**Exercise directions**
Reproduce only the lines that run from the line containing "(NOT hardcoded values)" to the end of the entries below, exactly as they stand.

**Change detection data**
********************

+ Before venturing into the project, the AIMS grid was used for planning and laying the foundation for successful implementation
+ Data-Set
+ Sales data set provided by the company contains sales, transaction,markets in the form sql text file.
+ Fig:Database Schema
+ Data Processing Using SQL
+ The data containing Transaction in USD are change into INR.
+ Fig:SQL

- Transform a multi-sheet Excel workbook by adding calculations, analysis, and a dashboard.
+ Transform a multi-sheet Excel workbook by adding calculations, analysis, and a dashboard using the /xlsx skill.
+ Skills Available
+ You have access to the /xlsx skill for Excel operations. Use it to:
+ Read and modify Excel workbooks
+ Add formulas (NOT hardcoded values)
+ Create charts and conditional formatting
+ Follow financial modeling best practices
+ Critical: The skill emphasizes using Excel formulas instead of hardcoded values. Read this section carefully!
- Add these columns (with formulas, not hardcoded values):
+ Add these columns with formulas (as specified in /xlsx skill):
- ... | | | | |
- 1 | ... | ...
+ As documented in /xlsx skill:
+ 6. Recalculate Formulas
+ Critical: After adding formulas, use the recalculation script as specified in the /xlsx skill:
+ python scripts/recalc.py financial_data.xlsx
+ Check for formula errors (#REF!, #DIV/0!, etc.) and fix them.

********************

**Answer to this task**
+ Add formulas (NOT hardcoded values)
+ Create charts and conditional formatting
+ Follow financial modeling best practices
+ Critical: The skill emphasizes using Excel formulas instead of hardcoded values. Read this section carefully!
- Add these columns (with formulas, not hardcoded values):
+ Add these columns with formulas (as specified in /xlsx skill):
- ... | | | | |
- 1 | ... | ...
+ As documented in /xlsx skill:
+ 6. Recalculate Formulas
+ Critical: After adding formulas, use the recalculation script as specified in the /xlsx skill:
+ python scripts/recalc.py financial_data.xlsx
+ Check for formula errors (#REF!, #DIV/0!, etc.) and fix them.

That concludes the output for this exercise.